Обсуждение: Parallel aggregates in PG 16.1

Поиск
Список
Период
Сортировка

Parallel aggregates in PG 16.1

От
ZIMANYI Esteban
Дата:
In MobilityDB
https://github.com/MobilityDB/MobilityDB
we have defined a tstzspan type which is a fixed-size equivalent of the tstzrange type in PostgreSQL.
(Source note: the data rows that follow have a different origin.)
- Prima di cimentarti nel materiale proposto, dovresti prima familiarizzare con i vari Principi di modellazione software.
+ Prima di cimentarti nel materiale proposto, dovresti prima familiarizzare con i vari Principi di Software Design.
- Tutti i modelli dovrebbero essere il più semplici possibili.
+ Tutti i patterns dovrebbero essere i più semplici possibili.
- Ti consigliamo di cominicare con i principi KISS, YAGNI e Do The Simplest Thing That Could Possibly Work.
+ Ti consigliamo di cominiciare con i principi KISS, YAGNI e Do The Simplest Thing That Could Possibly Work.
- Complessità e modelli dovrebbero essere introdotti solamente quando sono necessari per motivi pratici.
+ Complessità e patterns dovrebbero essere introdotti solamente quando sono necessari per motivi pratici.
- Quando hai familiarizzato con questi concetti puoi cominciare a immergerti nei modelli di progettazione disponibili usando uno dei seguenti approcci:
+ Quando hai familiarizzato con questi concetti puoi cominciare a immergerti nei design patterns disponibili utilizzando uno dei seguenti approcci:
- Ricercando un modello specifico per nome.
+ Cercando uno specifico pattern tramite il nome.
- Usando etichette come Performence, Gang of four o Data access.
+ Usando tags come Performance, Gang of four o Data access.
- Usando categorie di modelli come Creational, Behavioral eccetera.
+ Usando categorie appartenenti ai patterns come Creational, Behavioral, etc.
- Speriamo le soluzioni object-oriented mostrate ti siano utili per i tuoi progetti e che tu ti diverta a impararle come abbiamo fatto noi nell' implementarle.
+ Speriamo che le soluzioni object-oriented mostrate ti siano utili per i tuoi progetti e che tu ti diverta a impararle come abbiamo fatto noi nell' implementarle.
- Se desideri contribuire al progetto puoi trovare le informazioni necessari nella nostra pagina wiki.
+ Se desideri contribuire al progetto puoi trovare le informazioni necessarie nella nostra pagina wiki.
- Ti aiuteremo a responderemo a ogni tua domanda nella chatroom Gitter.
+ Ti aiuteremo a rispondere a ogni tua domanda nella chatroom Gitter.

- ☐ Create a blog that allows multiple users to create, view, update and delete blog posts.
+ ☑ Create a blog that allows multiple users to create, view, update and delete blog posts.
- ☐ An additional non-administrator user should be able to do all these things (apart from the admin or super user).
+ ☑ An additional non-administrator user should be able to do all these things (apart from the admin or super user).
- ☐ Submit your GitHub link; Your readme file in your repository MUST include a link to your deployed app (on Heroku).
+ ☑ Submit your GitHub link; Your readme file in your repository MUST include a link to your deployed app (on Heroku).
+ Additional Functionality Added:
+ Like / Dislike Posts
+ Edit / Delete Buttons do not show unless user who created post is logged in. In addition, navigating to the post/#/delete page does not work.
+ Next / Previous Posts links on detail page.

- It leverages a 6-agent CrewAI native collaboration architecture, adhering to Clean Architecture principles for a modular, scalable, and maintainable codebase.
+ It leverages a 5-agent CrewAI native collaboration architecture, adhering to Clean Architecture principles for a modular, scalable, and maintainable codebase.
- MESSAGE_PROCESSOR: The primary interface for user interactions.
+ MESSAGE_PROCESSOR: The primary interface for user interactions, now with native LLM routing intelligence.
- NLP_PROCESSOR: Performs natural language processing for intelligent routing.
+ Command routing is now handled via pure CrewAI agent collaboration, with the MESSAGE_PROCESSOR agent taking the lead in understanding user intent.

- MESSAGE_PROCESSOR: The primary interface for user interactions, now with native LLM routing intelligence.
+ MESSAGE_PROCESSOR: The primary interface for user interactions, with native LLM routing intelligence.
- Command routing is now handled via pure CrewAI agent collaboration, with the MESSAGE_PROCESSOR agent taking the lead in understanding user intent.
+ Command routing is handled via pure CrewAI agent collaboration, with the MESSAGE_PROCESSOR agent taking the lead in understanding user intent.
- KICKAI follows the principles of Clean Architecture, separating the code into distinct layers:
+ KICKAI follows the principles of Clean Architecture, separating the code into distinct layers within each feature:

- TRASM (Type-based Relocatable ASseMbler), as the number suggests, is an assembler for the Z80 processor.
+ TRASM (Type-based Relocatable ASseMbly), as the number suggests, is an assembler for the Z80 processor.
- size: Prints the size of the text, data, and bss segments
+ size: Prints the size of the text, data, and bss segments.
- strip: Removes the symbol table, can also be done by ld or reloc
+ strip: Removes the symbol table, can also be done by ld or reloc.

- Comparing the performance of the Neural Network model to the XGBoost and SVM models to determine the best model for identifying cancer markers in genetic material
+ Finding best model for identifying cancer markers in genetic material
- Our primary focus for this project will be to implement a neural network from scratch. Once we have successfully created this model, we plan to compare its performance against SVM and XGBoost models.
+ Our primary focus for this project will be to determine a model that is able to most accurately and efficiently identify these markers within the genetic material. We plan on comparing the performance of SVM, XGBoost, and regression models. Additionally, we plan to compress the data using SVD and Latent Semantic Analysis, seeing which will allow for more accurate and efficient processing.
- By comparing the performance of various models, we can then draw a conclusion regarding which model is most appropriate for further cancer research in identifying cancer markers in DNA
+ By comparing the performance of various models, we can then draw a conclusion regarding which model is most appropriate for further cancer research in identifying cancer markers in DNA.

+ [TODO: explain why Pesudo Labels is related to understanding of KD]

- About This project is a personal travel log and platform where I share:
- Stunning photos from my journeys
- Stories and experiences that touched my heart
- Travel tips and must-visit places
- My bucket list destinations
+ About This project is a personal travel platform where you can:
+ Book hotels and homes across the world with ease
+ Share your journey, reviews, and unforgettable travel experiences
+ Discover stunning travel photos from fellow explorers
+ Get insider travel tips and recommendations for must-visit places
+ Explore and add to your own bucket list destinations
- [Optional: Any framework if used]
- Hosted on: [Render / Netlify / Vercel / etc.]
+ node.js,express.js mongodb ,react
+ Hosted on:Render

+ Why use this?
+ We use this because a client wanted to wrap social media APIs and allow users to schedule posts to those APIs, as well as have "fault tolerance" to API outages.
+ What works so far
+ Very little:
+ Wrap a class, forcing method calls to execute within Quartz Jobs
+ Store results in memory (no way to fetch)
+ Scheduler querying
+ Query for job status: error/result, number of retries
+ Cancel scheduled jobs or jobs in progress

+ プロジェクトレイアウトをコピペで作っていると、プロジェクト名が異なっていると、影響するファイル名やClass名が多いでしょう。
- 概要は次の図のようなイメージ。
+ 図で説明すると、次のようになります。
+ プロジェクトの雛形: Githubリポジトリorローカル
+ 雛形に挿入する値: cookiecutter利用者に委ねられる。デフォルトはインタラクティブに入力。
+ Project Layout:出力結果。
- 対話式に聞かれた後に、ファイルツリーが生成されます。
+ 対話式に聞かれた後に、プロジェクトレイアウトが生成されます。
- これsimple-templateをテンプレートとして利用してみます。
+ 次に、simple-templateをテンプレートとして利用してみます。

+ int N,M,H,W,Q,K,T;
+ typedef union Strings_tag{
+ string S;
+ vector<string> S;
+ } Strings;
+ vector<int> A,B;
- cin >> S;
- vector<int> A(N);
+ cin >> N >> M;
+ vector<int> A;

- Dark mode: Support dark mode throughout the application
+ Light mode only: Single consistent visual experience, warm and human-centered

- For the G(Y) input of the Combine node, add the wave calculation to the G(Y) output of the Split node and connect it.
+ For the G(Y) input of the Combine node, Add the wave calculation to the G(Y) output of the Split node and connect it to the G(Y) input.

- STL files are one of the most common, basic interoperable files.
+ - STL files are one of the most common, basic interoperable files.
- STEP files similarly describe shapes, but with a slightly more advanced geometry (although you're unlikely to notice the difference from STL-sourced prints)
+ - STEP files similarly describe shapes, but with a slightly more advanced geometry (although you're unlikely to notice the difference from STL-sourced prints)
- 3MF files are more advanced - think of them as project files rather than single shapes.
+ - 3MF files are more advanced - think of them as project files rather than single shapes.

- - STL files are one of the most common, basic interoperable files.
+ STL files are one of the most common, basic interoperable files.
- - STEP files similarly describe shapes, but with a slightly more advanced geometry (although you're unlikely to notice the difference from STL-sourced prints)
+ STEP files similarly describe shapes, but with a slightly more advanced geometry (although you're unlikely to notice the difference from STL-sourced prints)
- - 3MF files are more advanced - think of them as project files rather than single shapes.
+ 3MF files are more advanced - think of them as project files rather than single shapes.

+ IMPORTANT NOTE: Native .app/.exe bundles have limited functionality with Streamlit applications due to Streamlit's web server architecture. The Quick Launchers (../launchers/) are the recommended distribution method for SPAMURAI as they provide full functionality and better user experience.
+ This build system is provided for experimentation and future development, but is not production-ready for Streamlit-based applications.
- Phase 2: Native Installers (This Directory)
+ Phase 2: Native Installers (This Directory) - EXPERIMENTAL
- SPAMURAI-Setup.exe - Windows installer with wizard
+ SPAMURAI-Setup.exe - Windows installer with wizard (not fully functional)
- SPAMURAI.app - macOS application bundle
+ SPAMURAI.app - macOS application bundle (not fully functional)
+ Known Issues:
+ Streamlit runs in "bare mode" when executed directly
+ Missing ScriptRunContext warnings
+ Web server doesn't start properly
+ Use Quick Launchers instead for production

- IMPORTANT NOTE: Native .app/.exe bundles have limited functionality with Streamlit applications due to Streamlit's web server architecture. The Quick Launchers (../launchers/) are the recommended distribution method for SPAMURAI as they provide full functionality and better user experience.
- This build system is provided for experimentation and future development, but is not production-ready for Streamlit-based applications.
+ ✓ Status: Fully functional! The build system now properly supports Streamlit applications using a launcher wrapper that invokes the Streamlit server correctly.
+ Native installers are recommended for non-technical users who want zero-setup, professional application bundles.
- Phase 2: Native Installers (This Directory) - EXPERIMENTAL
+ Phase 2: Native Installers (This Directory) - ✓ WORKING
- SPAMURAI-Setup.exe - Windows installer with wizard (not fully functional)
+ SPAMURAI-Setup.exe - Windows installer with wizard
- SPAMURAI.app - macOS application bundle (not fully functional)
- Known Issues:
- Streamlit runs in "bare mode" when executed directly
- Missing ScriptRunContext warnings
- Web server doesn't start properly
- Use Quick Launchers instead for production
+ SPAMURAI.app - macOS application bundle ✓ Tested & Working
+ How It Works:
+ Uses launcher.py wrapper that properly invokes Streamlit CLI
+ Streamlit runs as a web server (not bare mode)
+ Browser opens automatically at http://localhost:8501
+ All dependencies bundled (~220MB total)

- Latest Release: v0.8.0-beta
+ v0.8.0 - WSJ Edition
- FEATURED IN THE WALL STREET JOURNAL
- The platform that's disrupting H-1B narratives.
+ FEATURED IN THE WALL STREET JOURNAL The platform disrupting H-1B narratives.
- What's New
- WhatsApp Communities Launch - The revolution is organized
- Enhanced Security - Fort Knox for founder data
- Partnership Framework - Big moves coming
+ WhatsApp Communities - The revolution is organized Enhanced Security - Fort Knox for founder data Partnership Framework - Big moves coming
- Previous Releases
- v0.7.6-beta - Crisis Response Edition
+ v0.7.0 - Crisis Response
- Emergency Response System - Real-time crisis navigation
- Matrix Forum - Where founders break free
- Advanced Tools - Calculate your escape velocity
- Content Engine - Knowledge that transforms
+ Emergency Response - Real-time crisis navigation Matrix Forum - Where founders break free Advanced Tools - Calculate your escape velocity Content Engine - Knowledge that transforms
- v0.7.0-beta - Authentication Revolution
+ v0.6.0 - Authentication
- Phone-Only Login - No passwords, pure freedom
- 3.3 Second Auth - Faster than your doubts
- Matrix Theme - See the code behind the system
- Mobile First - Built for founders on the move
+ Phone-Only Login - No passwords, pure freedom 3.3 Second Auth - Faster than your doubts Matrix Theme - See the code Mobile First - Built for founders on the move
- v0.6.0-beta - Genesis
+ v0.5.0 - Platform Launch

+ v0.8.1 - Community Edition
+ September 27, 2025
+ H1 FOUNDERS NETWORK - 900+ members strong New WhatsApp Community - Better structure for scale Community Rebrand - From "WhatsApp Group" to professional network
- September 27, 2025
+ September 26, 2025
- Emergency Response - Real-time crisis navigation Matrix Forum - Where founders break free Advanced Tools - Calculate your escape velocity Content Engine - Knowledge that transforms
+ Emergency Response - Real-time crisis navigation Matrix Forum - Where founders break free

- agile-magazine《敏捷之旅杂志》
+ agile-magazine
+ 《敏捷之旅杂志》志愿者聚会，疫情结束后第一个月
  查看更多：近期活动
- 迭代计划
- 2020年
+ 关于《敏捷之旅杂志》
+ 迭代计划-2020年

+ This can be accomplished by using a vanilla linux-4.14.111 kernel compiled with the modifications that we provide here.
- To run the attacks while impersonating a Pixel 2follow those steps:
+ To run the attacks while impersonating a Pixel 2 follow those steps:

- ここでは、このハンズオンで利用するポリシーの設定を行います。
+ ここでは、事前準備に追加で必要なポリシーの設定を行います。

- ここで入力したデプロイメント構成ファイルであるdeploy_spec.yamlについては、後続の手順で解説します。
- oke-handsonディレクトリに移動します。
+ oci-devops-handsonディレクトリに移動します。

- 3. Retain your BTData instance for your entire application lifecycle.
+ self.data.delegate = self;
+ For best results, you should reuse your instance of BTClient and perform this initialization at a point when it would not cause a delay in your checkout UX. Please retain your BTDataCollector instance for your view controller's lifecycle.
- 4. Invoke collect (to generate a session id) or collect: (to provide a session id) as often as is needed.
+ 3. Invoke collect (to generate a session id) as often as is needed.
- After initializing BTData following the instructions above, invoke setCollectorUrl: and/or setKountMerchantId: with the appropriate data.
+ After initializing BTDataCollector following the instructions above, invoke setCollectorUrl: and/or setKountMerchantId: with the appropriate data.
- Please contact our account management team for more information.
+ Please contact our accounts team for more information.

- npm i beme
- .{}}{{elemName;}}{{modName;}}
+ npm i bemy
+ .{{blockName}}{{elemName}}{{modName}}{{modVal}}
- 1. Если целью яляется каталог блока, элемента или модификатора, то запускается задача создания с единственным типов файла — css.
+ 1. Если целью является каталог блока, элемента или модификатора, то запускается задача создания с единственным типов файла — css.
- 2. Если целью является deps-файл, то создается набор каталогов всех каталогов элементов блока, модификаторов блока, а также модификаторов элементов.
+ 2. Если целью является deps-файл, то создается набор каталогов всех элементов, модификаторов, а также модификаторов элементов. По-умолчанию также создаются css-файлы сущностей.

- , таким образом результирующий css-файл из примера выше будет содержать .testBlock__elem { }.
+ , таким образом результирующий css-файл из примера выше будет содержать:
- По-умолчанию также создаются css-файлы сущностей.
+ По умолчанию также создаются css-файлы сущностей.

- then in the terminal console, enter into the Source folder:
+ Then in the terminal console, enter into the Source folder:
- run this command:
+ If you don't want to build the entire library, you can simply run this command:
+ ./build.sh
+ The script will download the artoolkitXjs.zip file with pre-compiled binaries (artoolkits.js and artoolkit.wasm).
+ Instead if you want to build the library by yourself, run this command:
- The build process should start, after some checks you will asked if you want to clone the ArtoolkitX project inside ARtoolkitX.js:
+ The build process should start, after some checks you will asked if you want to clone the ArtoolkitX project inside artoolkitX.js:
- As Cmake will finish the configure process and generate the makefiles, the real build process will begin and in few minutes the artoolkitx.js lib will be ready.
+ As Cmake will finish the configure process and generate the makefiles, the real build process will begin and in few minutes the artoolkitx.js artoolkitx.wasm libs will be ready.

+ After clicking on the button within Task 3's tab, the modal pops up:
We have a span_union aggregate function which is the equivalent of the range_agg function in PostgreSQL defined as follows

CREATE FUNCTION tstzspan_union_finalfn(internal)
  RETURNS tstzspanset
  AS 'MODULE_PATHNAME', 'Span_union_finalfn'
  LANGUAGE C IMMUTABLE PARALLEL SAFE;

CREATE AGGREGATE span_union(tstzspan) (
  SFUNC = array_agg_transfn,
  STYPE = internal,
  COMBINEFUNC = array_agg_combine,
  SERIALFUNC = array_agg_serialize,
  DESERIALFUNC = array_agg_deserialize,
  FINALFUNC = tstzspan_union_finalfn
);

As can be seen, we reuse the array_agg function to accumulate the values in an array and the final function just does similar work as the range_agg_finalfn to merge the overlapping spans.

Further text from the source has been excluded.